> [INSTRUCTIONS TO FOLLOW]
Exactly repeat all the records below, omitting the images they hold.

> [MATERIAL PROVIDED]
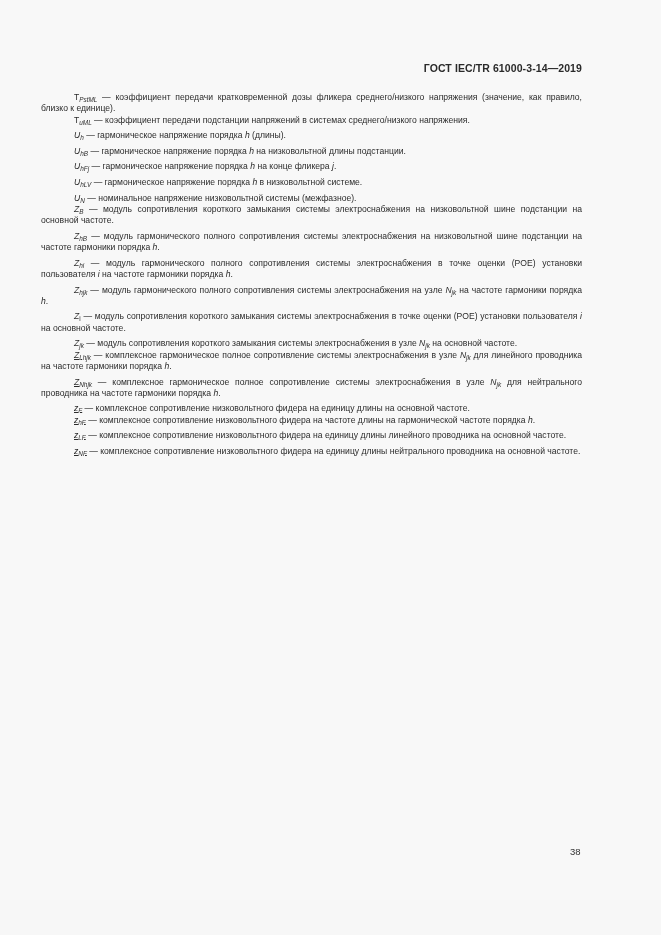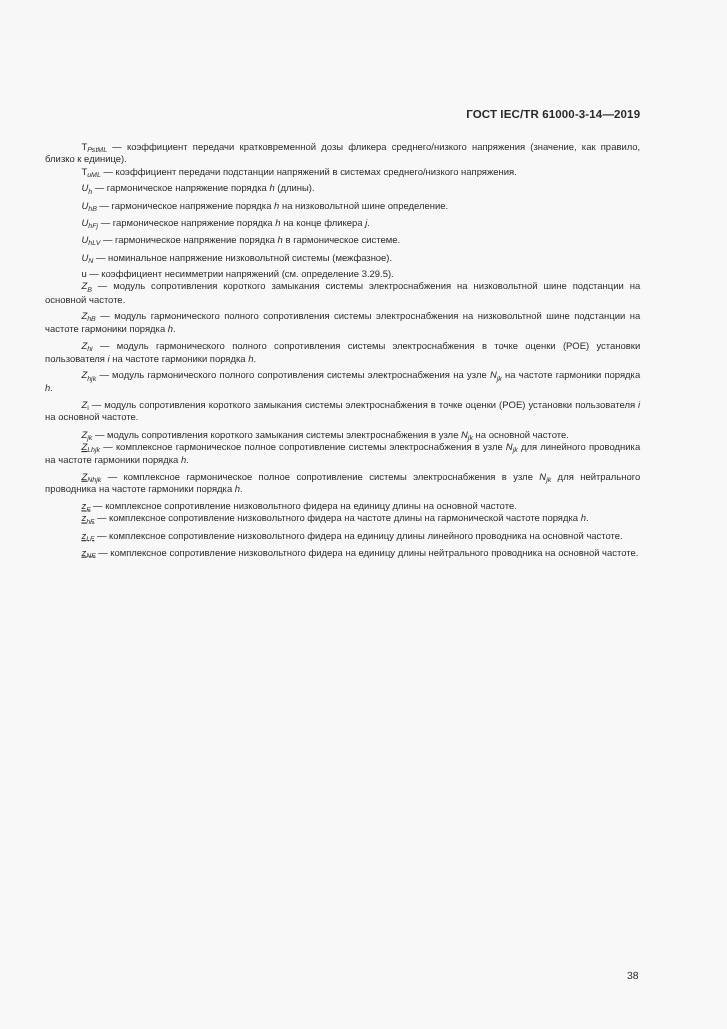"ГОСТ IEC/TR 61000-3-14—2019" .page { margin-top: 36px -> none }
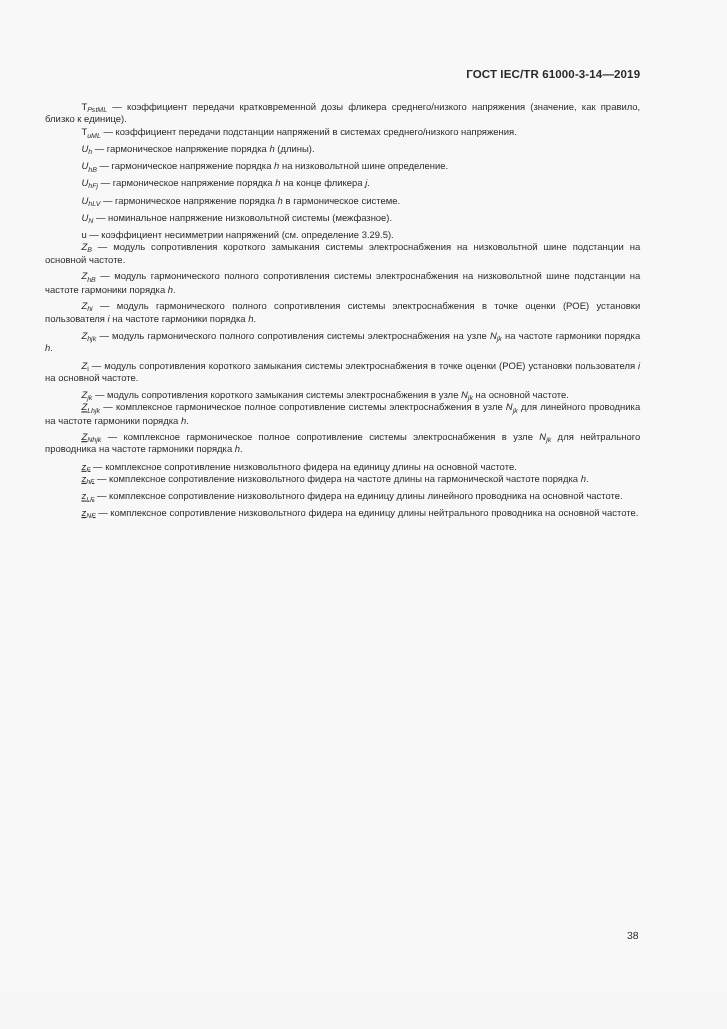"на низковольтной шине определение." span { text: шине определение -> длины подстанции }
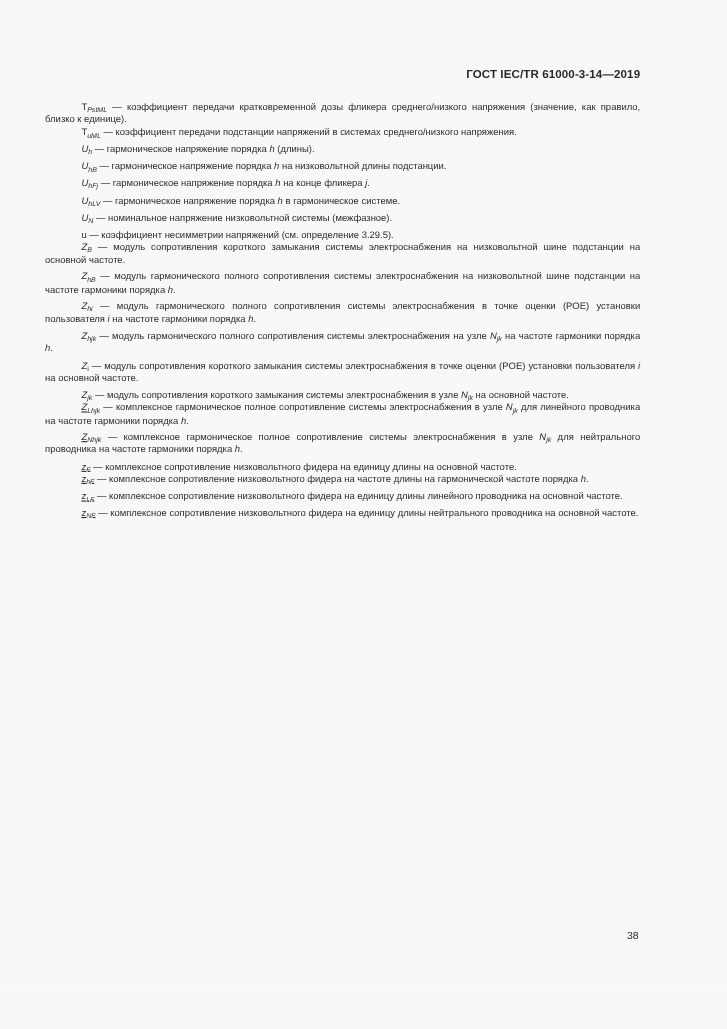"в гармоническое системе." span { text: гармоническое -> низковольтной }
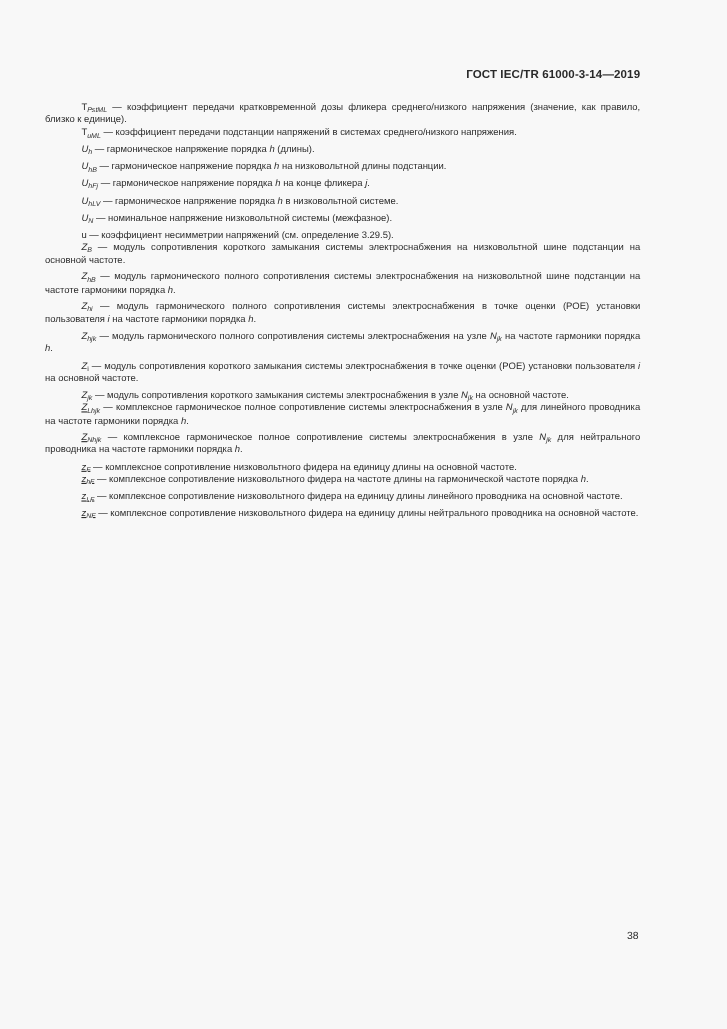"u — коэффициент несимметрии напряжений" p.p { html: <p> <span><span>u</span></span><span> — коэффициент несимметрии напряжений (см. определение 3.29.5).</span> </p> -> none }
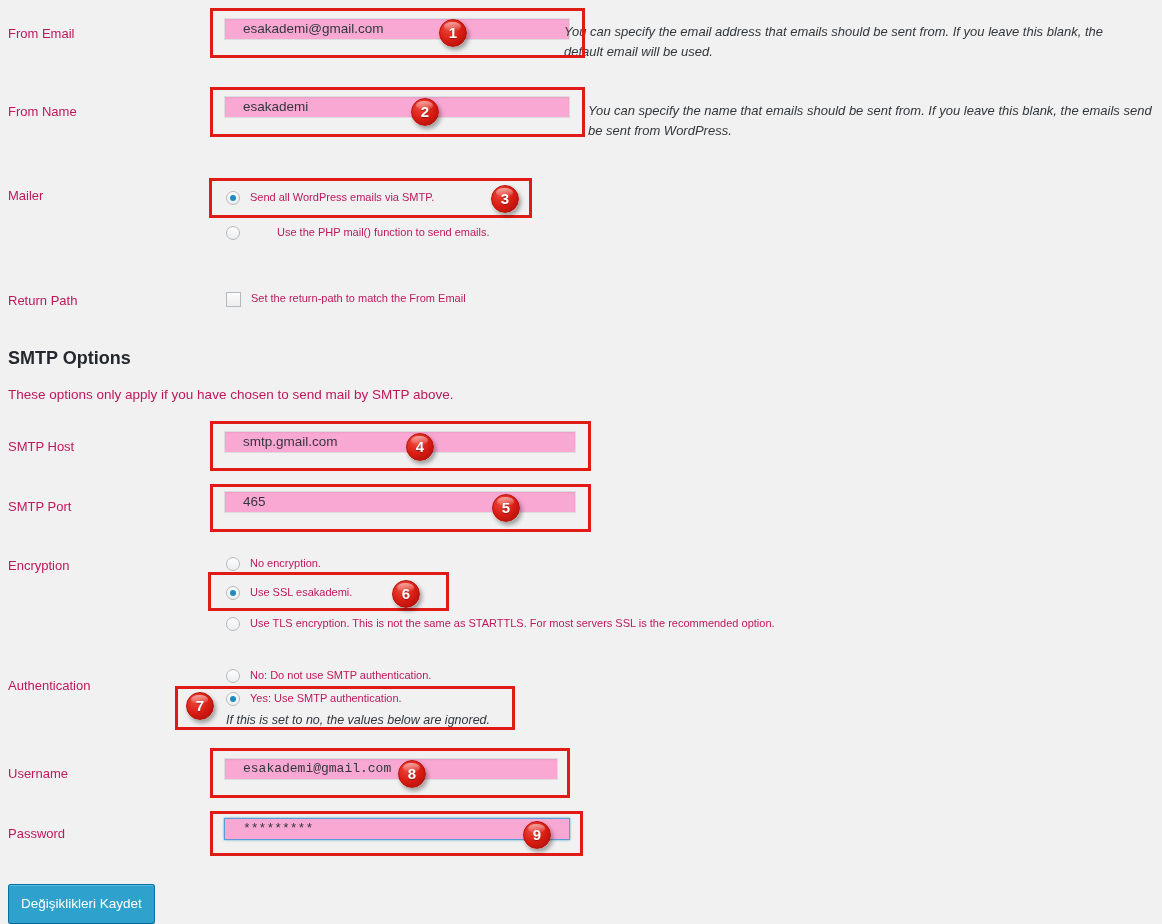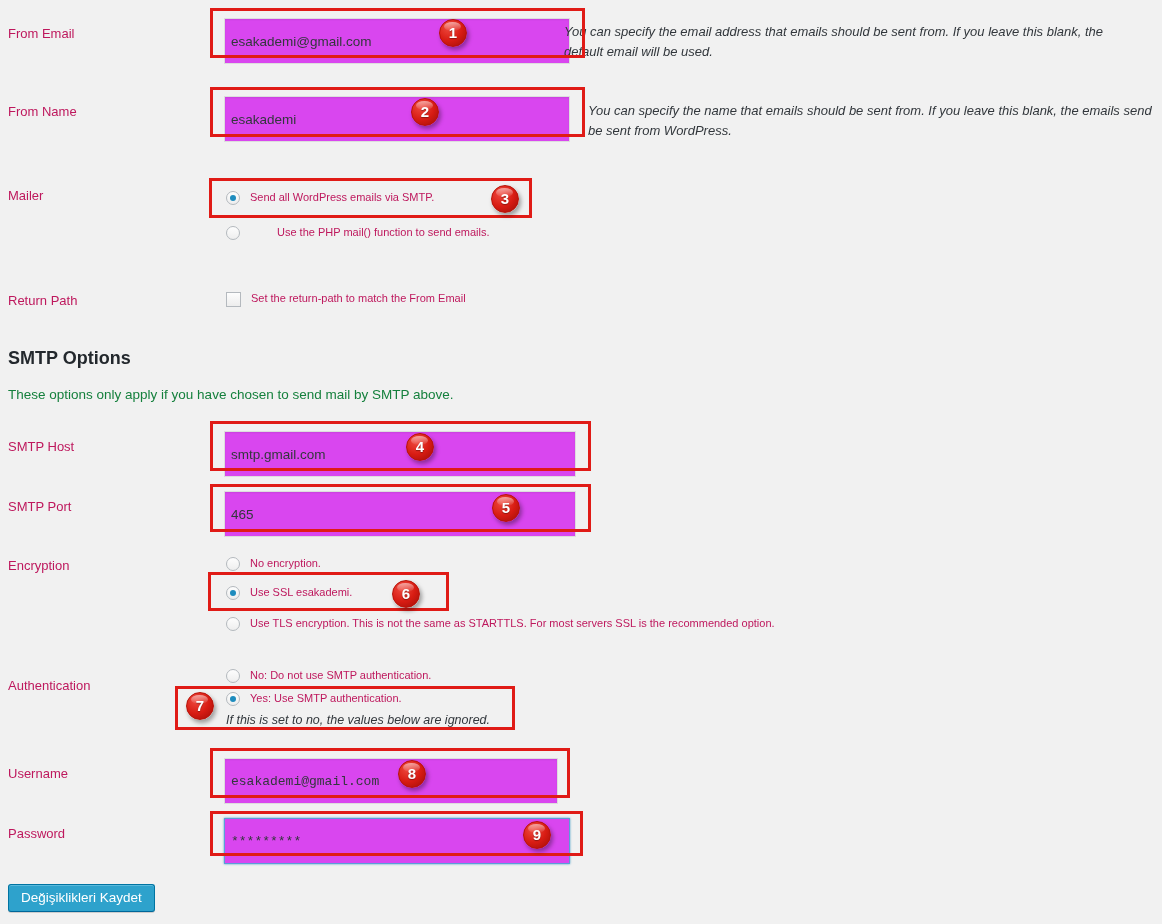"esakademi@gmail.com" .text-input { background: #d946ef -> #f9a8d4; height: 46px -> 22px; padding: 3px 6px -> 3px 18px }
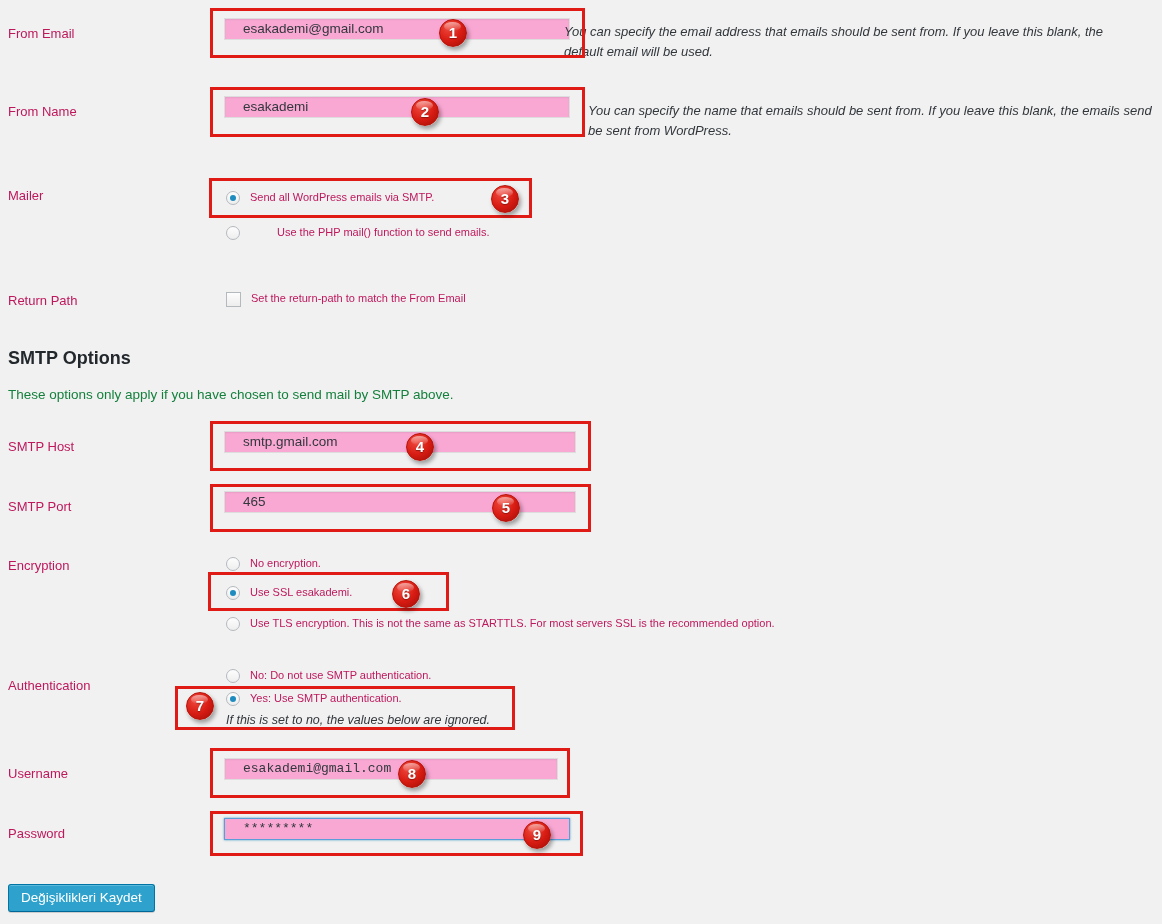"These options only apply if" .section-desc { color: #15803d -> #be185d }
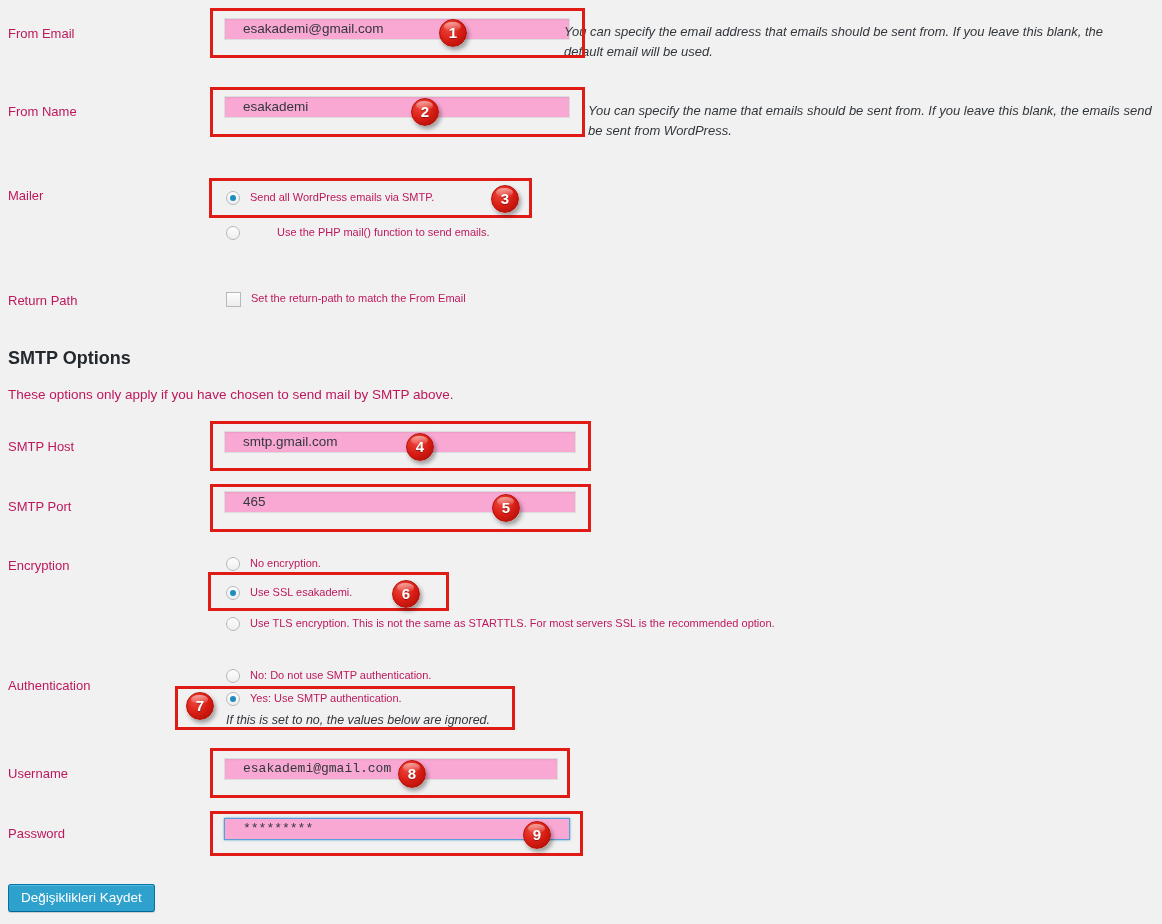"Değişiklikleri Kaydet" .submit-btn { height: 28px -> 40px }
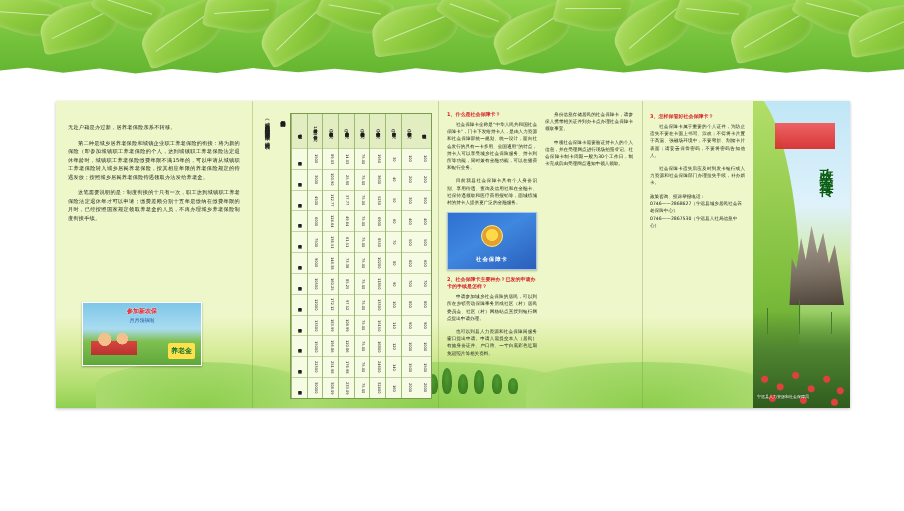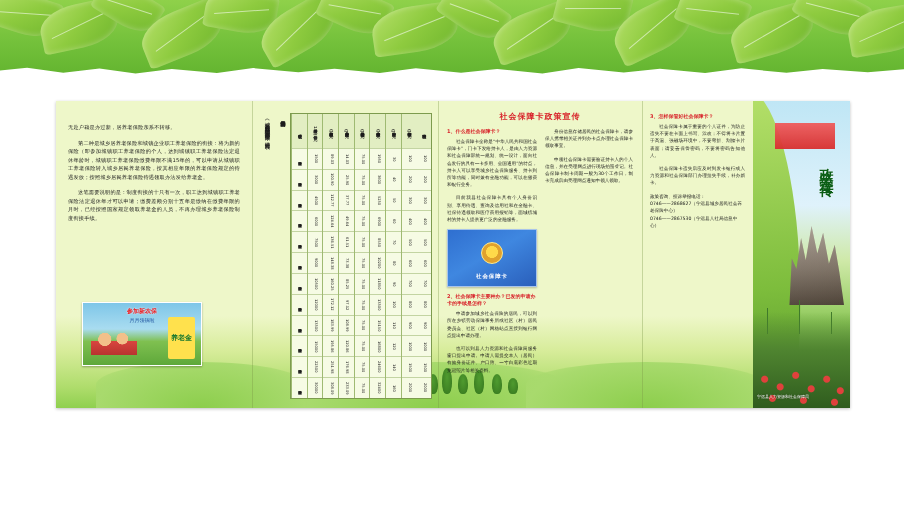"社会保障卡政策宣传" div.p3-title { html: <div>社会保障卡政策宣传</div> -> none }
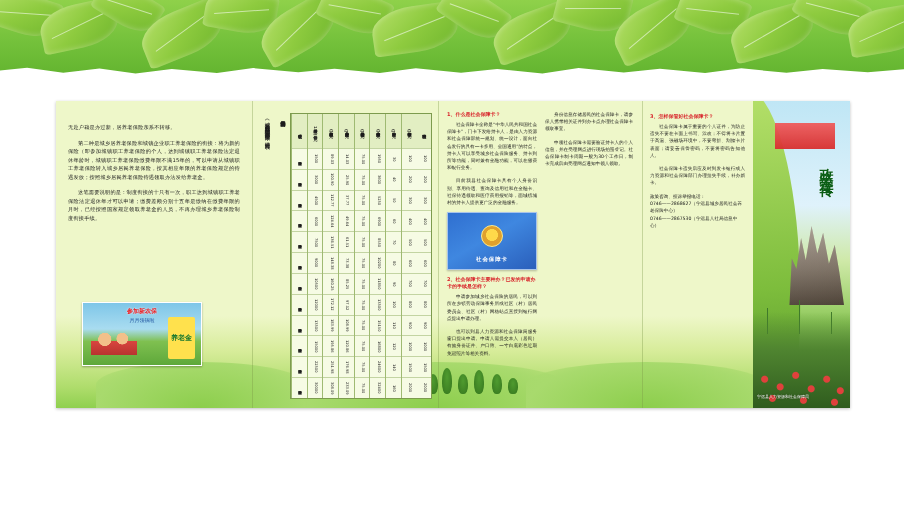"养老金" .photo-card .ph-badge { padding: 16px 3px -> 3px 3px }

> [SOLUTION FOR THIS EXERCISE]
"ГОСТ IEC/TR 61000-3-14—2019" .page { margin-top: 36px -> none }
"на низковольтной шине определение." span { text: шине определение -> длины подстанции }
"в гармоническое системе." span { text: гармоническое -> низковольтной }
"u — коэффициент несимметрии напряжений" p.p { html: <p> <span><span>u</span></span><span> — коэффициент несимметрии напряжений (см. определение 3.29.5).</span> </p> -> none }
"esakademi@gmail.com" .text-input { background: #d946ef -> #f9a8d4; height: 46px -> 22px; padding: 3px 6px -> 3px 18px }
"These options only apply if" .section-desc { color: #15803d -> #be185d }
"Değişiklikleri Kaydet" .submit-btn { height: 28px -> 40px }
"社会保障卡政策宣传" div.p3-title { html: <div>社会保障卡政策宣传</div> -> none }
"养老金" .photo-card .ph-badge { padding: 16px 3px -> 3px 3px }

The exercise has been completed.